→ **What to do**
Whenever a line in the entries below contains the string "Licht", copy that line.

→ **Extracted records**
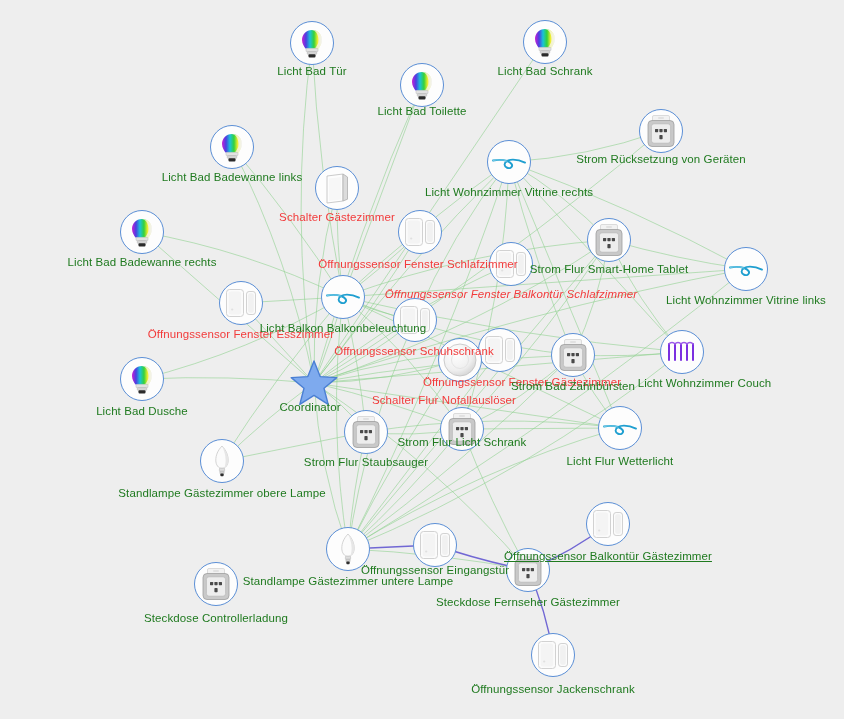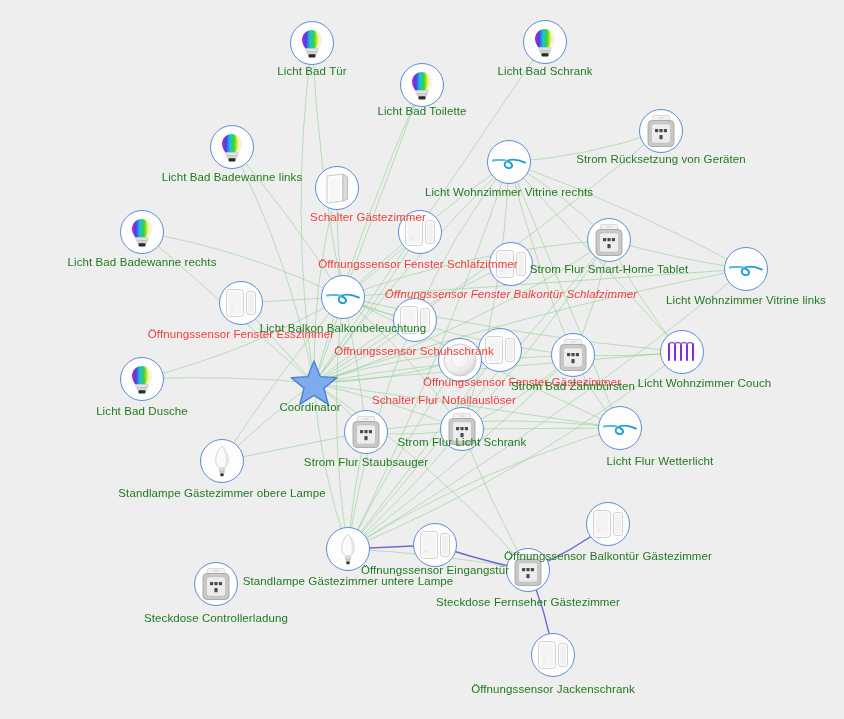--- a/index.html
+++ b/index.html
@@ -568,7 +568,7 @@
       <div class="node-label lbl-green" style="left: 545px; top: 65px;">Licht Bad Schrank</div>
       <div class="node-label lbl-green" style="left: 661px; top: 153px;">Strom Rücksetzung von Geräten</div>
       <div class="node-label lbl-green" style="left: 232px; top: 171px;">Licht Bad Badewanne links</div>
-      <div class="node-label lbl-red" style="left: 337px; top: 211px; margin-left: 31px;">Schalter Gästezimmer</div>
+      <div class="node-label lbl-red" style="left: 337px; top: 211px;">Schalter Gästezimmer</div>
       <div class="node-label lbl-green" style="left: 509px; top: 186px;">Licht Wohnzimmer Vitrine rechts</div>
       <div class="node-label lbl-green" style="left: 142px; top: 256px;">Licht Bad Badewanne rechts</div>
       <div class="node-label lbl-red" style="left: 418px; top: 258px;">Öffnungssensor Fenster Schlafzimmer</div>

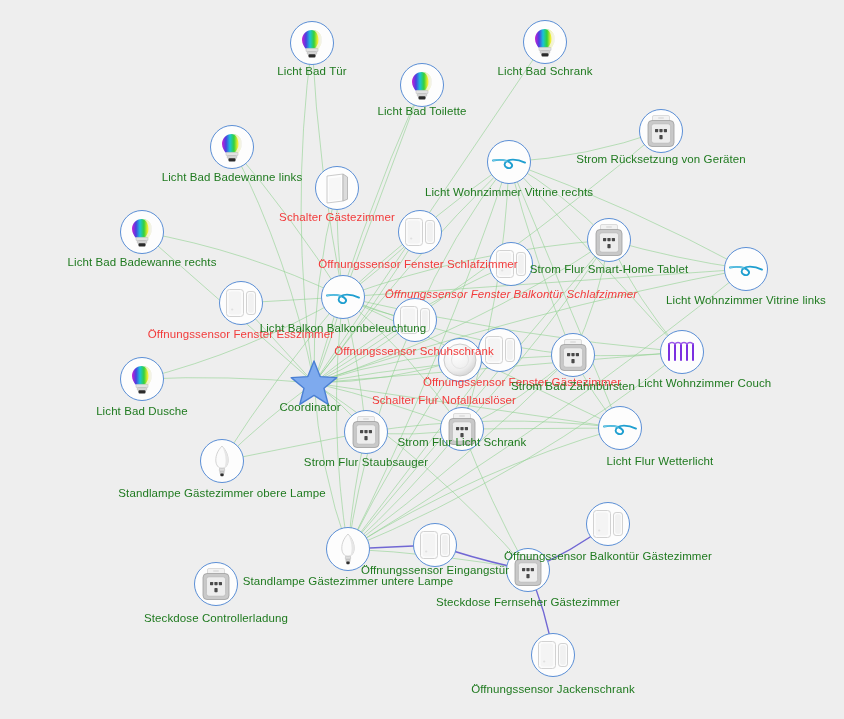--- a/index.html
+++ b/index.html
@@ -585,7 +585,7 @@
       <div class="node-label lbl-red" style="left: 444px; top: 394px;">Schalter Flur Nofallauslöser</div>
       <div class="node-label lbl-green" style="left: 366px; top: 456px;">Strom Flur Staubsauger</div>
       <div class="node-label lbl-green" style="left: 462px; top: 436px;">Strom Flur Licht Schrank</div>
-      <div class="node-label lbl-green" style="left: 620px; top: 455px; margin-left: 40px;">Licht Flur Wetterlicht</div>
+      <div class="node-label lbl-green" style="left: 620px; top: 455px;">Licht Flur Wetterlicht</div>
       <div class="node-label lbl-green" style="left: 222px; top: 487px;">Standlampe Gästezimmer obere Lampe</div>
       <div class="node-label lbl-green" style="left: 348px; top: 575px;">Standlampe Gästezimmer untere Lampe</div>
       <div class="node-label lbl-green" style="left: 435px; top: 564px;">Öffnungssensor Eingangstür</div>

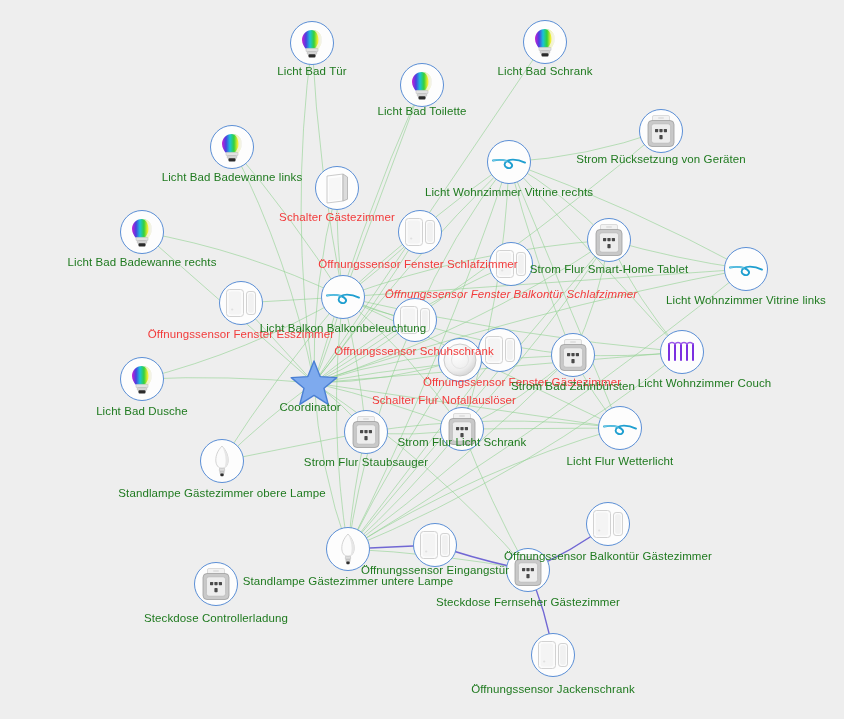--- a/index.html
+++ b/index.html
@@ -589,7 +589,7 @@
       <div class="node-label lbl-green" style="left: 222px; top: 487px;">Standlampe Gästezimmer obere Lampe</div>
       <div class="node-label lbl-green" style="left: 348px; top: 575px;">Standlampe Gästezimmer untere Lampe</div>
       <div class="node-label lbl-green" style="left: 435px; top: 564px;">Öffnungssensor Eingangstür</div>
-      <div class="node-label lbl-green" style="left: 608px; top: 550px;">Öffnungssensor Balkontür Gästezimmer</div>
+      <div class="node-label lbl-green" style="left: 608px; top: 550px; text-decoration: underline;">Öffnungssensor Balkontür Gästezimmer</div>
       <div class="node-label lbl-green" style="left: 528px; top: 596px;">Steckdose Fernseher Gästezimmer</div>
       <div class="node-label lbl-green" style="left: 216px; top: 612px;">Steckdose Controllerladung</div>
       <div class="node-label lbl-green" style="left: 553px; top: 683px;">Öffnungssensor Jackenschrank</div>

→ **Exercise response**
       <div class="node-label lbl-green" style="left: 545px; top: 65px;">Licht Bad Schrank</div>
       <div class="node-label lbl-green" style="left: 232px; top: 171px;">Licht Bad Badewanne links</div>
       <div class="node-label lbl-green" style="left: 509px; top: 186px;">Licht Wohnzimmer Vitrine rechts</div>
       <div class="node-label lbl-green" style="left: 142px; top: 256px;">Licht Bad Badewanne rechts</div>
       <div class="node-label lbl-green" style="left: 462px; top: 436px;">Strom Flur Licht Schrank</div>
-      <div class="node-label lbl-green" style="left: 620px; top: 455px; margin-left: 40px;">Licht Flur Wetterlicht</div>
+      <div class="node-label lbl-green" style="left: 620px; top: 455px;">Licht Flur Wetterlicht</div>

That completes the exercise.